▶ Exercise brief: Every line in the data below that includes "Sgombero" belongs in the answer, copied as it stands.

▶ Records for this task:
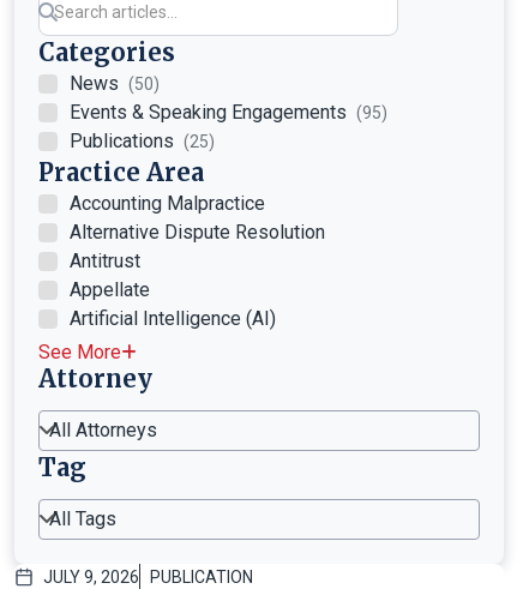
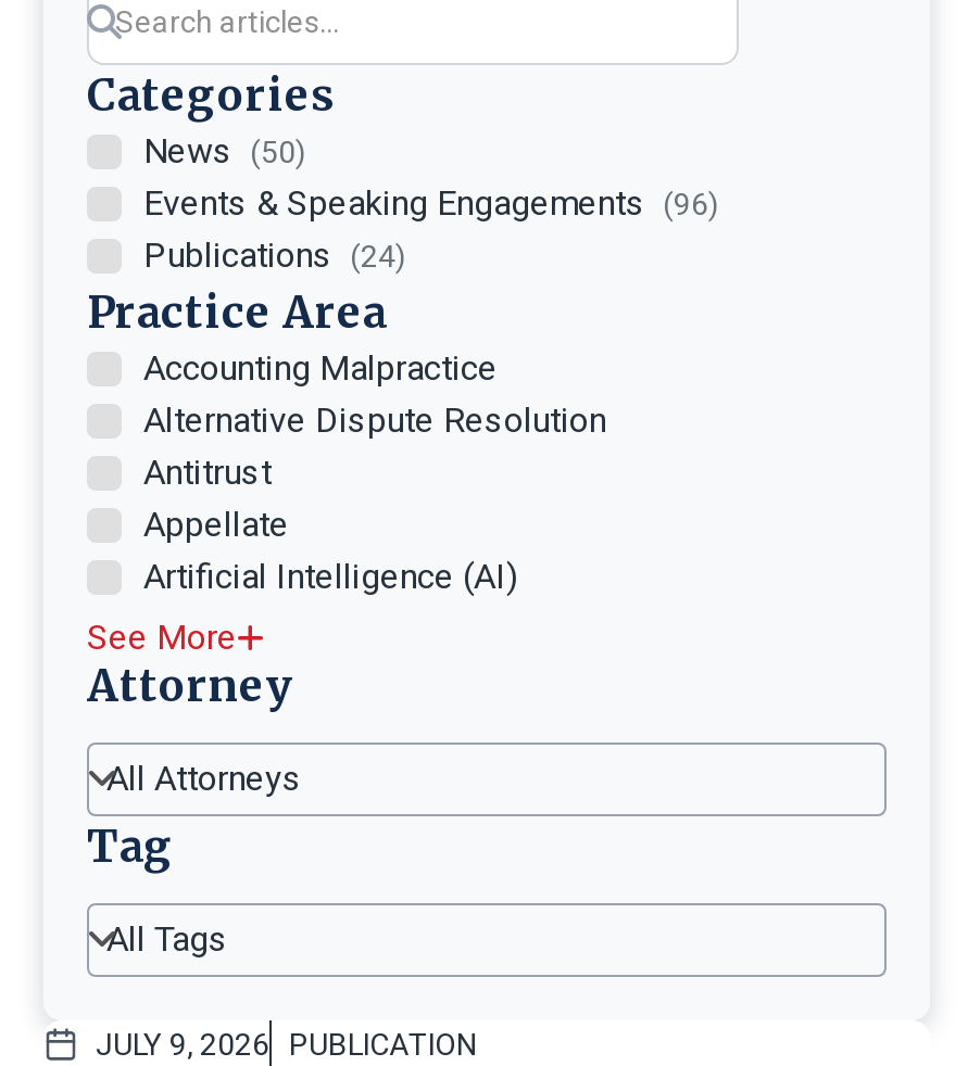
[70,101,387,124] Events & Speaking Engagements (95) -> [143,182,719,224] Events & Speaking Engagements (96)
[70,130,215,152] Publications (25) -> [143,234,406,276] Publications (24)

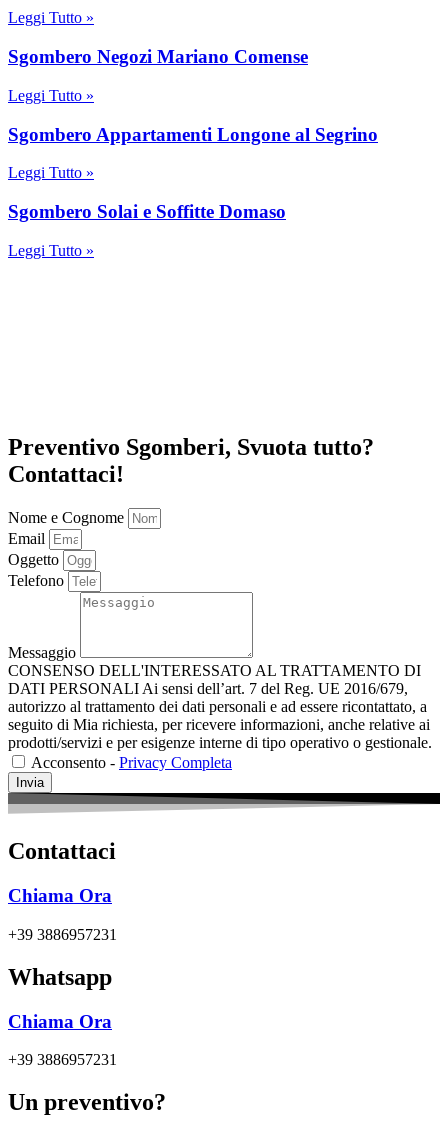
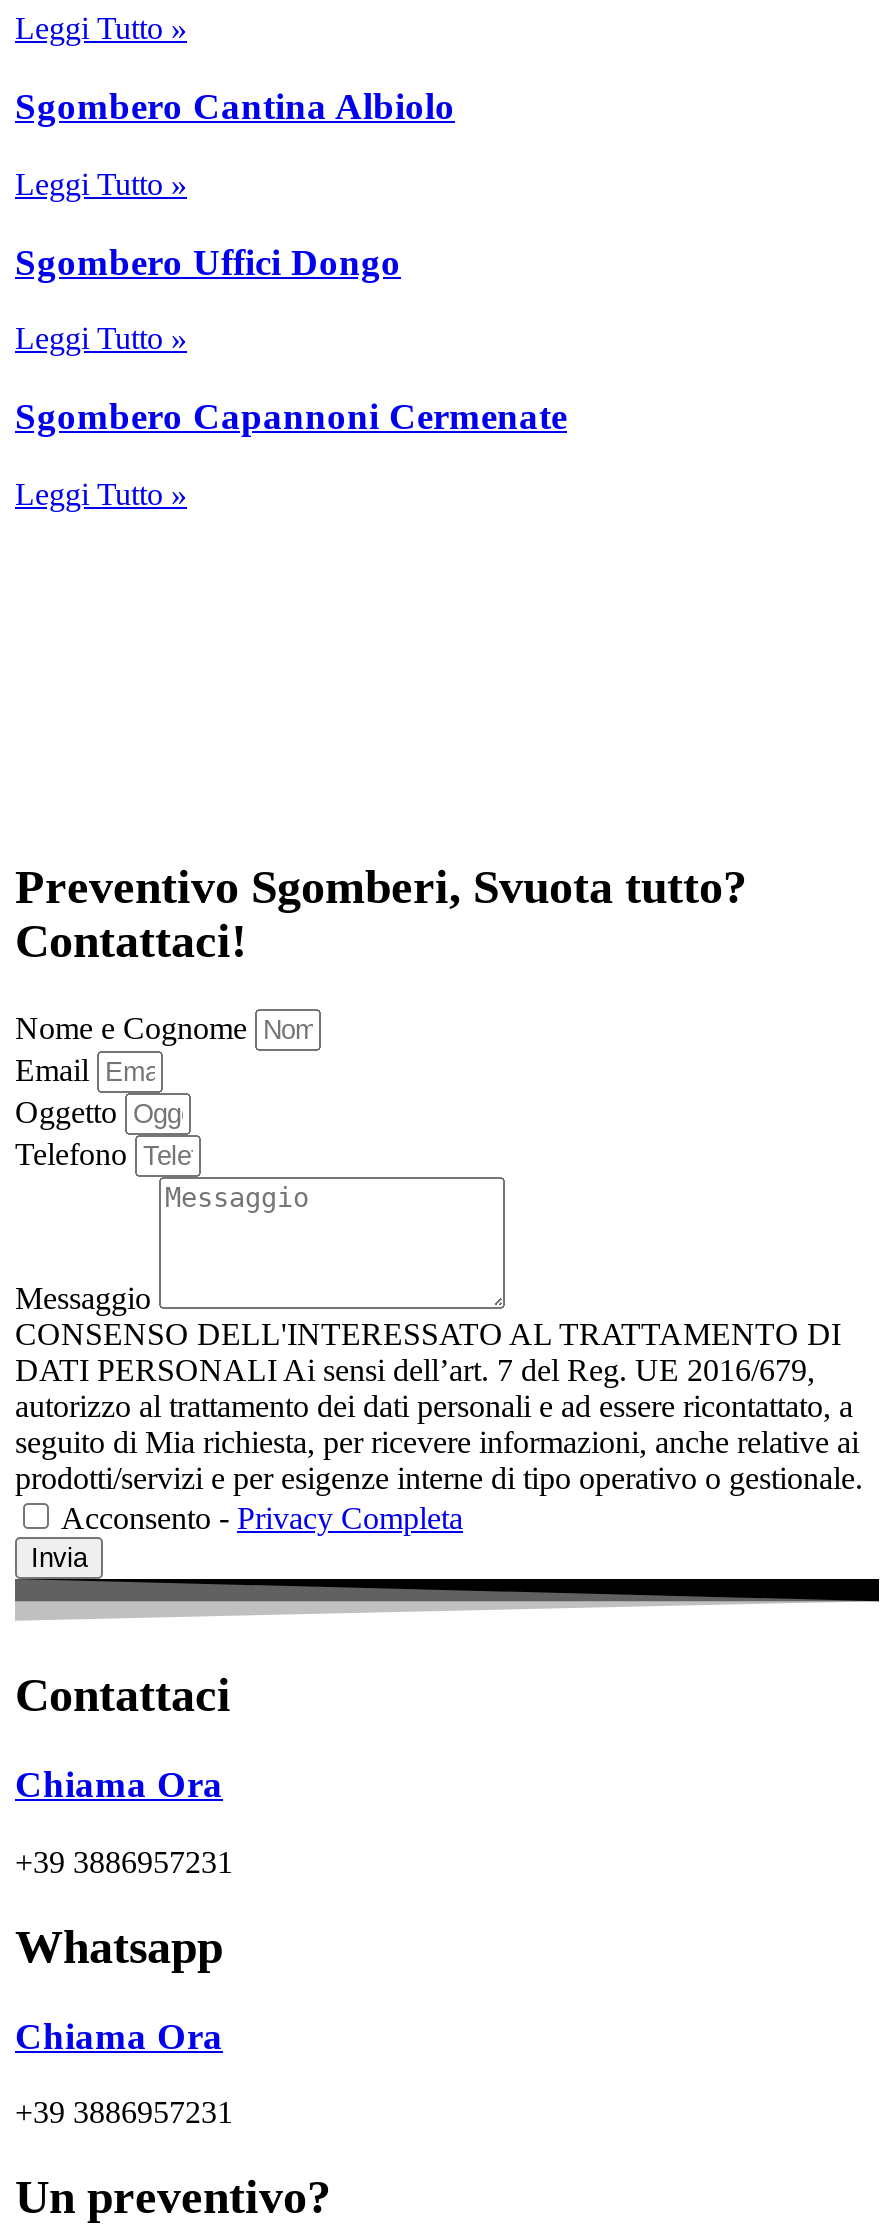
[8,46,308,67] Sgombero Negozi Mariano Comense -> [15,85,455,127] Sgombero Cantina Albiolo
[8,124,378,145] Sgombero Appartamenti Longone al Segrino -> [15,240,401,282] Sgombero Uffici Dongo
[8,201,286,222] Sgombero Solai e Soffitte Domaso -> [15,395,567,437] Sgombero Capannoni Cermenate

▶ Task output:
[8,46,308,67] Sgombero Negozi Mariano Comense -> [15,85,455,127] Sgombero Cantina Albiolo
[8,124,378,145] Sgombero Appartamenti Longone al Segrino -> [15,240,401,282] Sgombero Uffici Dongo
[8,201,286,222] Sgombero Solai e Soffitte Domaso -> [15,395,567,437] Sgombero Capannoni Cermenate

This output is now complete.